I don't understand what you mean here... The way I see it, the stuff that's in the DNS doesn't change when there are outages, only when links are added to or removed from the site. As such, the DNS timing is irrelevant except in the corner case where all existing links are replaced by all new ones or all the links that don't change go down.


The text on the current draft states:

   When a host is renumbered, the effect is that one or more locators
   become invalid, and zero or more locators are added to the host's
   network interface.  This means that the set of locators that is used
   in the shim will change, which the shim can handle as long as not all
   the original locators become invalid at the same time and depending
   on the time that is required to update the DNS and for those updates
   to propagate.


i think this is accurate and the time required for changes in the DNS to propagate is a relevant factor when all addresses in a site are renumbered and i don't think there is problem leaving this here.

OTOH, i don't have a strong preference to keep this here.

Please suggest text if you think otherwise


This makes me uncomfortable. How do you know that an address has become terminally invalid, rather than accidentally unusable?

this was discussed during the last meeting in san diego and there was consensus that if a prefix is removed from the site, existing shim contexts that are using a ulid containing the prefix must be terminated when the prefix is removed. however, i read from your comment is that you don't have a problem with this idea but your problem is with how to implement this, right?

Indeed. The autoconfig protocols don't have a mechanism to see the difference between a router going down accidentally and administrative removal of prefixes, unless you want to add significant amounts of guesswork to the mix. And that's something I don't think is a good idea, especially considering that in SITE multihoming the chances of clashing ULIDs after renumbering are near-zero.

i may agree with you here but there was a strong concensous in the San Diego meeting to prevent the usage of prefixes that are no longer available at the multihomed site, even as ULIDs.

So as long as i don't see strong concensous in the other sense, i will have to keep this as it is.

again, if you can suggest text for addressing this issue...


what about when the address becomes invalid?

In many Unix stacks you can keep using an address even if it's removed from all interfaces. This is a good thing, because it allows sessions to survive short transitions such as moving out of radio range for a few moments. With shim6 there is the potential that the address is gone for a long time but it remains in use because the failure is repaired using the shim.

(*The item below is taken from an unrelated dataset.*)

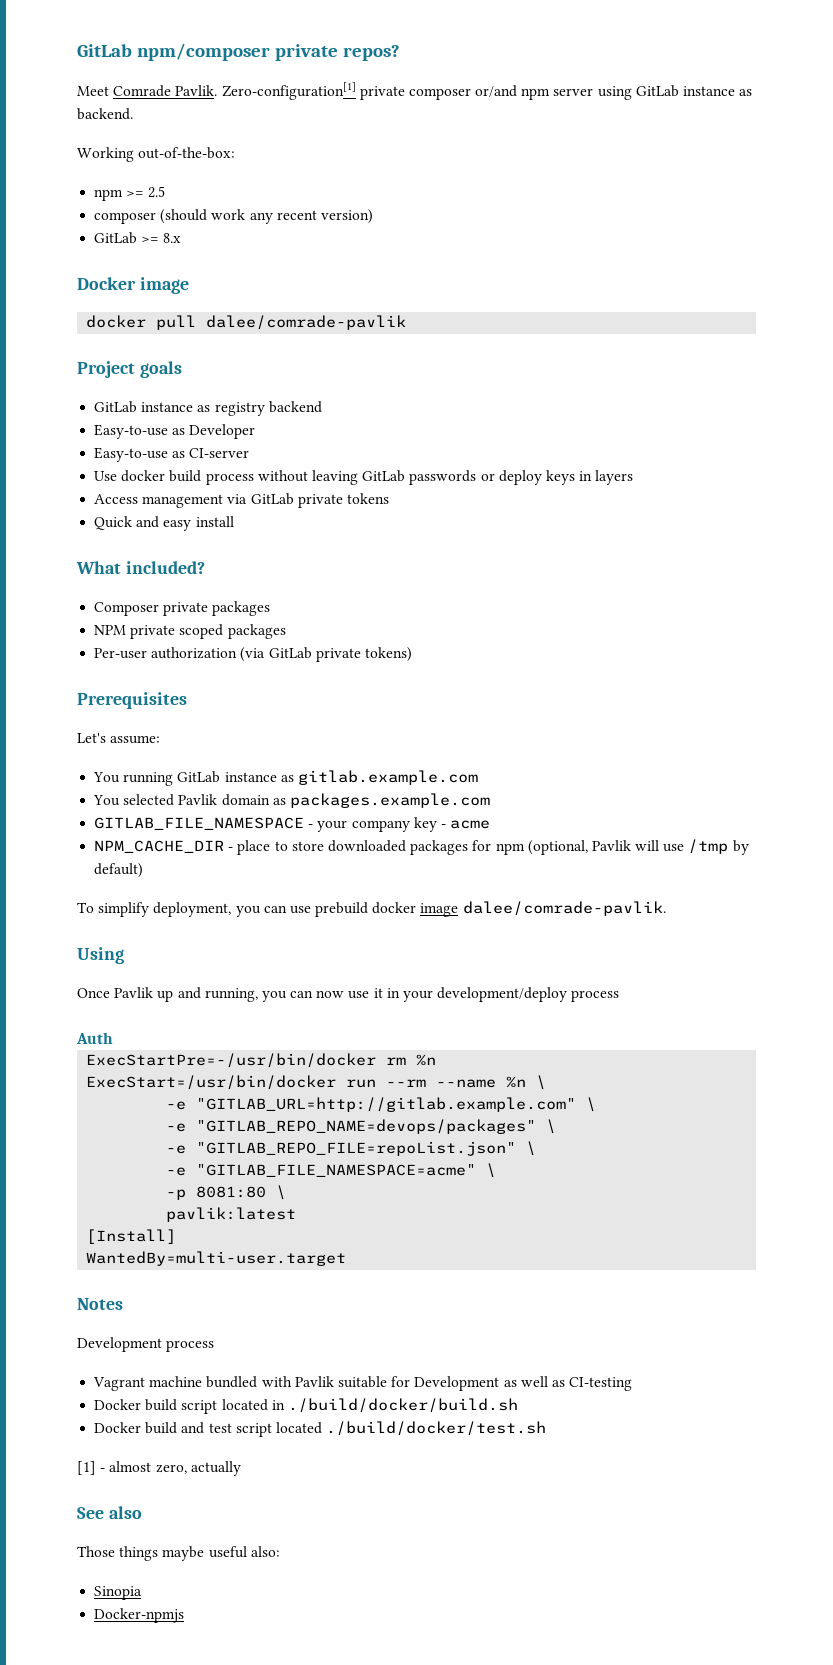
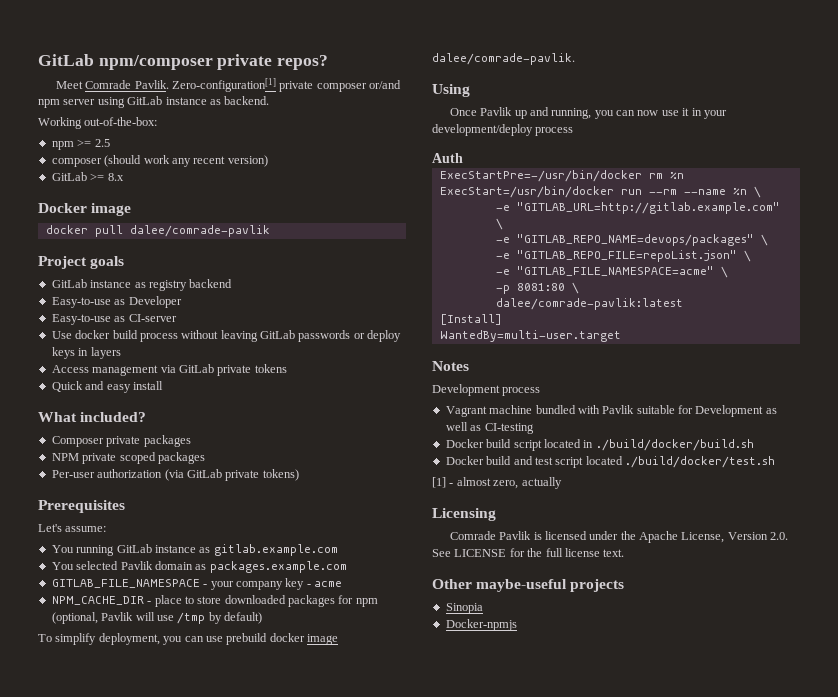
[166,1207,297,1222] pavlik:latest -> [495,298,683,310] dalee/comrade-pavlik:latest
[77,1506,142,1519] [77,1546,280,1561] See also // Those things maybe useful also: -> [432,508,496,521] [449,531,789,543] [432,548,625,557] [432,579,625,592] Licensing // Comrade Pavlik is licensed under the Apache License, Version 2.0. See LICENSE for the full license text. // Other maybe-useful projects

I think the best thing to do here is keep using the address for a limited amount of time, like 1 - 24 hours.


same as before

many people argued that they do not want to use a ULID that is no longer assigned to the site

i think that this concensous still holds,

if you want, i can change the wording, so that the ULID is no longer used when the prefix is invalid, but when the prefix is no longer assigned to the site, would that be better?



   Bidirectional Communication (FBD).  FBD uses a Keepalive message
which is sent when a host has received packets from its peer but has
   not yet sent any packets from its ULP to the peer.

No, this works per address (per locator even, not per ULID, IIRC), not per ULP.

the meaning here is that FBD generates packets when the ULPs are silent. It doesn't mean that it generates packets per ULP, just that when all ULPs are silent, FBD generates packets. It may be rephrased as follows:

   FBD uses a Keepalive message
which is sent when a host has received packets from its peer but has
   not yet sent any packets from any of its ULPs to the peer.

would this be better?

No, because I don't see what the ULP has to do with anything. FBD is between address pairs.


could you suggest text to describe more precisely what FBD does?

So what happens when some other header follows the shim header? Could this be used for attacks?

this is for shim6 control messages and so far we haven't defined means to perform piggybacking of other protocols in shim6 control messages, so it is not possible for other protocols to follow the shim header. If this is defined in future extensions, they will need to update this part of the spec

Well, wouldn't it be better then to forbid having additional headers after the shim header?

i don't think we need to take such a measure unless we identify what would be the attack that this could open

I mean, piggybacking seems a nice to have feature in the future, so imho we need a strong reason to close that door, don't you agree?


About the different messages: they are very similar. If I were to implement all of this, I would rather work with one basic structure for all of the messages, even if the _meaning_ of some fields is different as long as their structure is always the same. I think this can easily be done here, by including fields that nearly all messages need (simply leave it zero when a particular message doesn't need a field) and use options for things that a particular message needs that aren't accommodated in the unified structure.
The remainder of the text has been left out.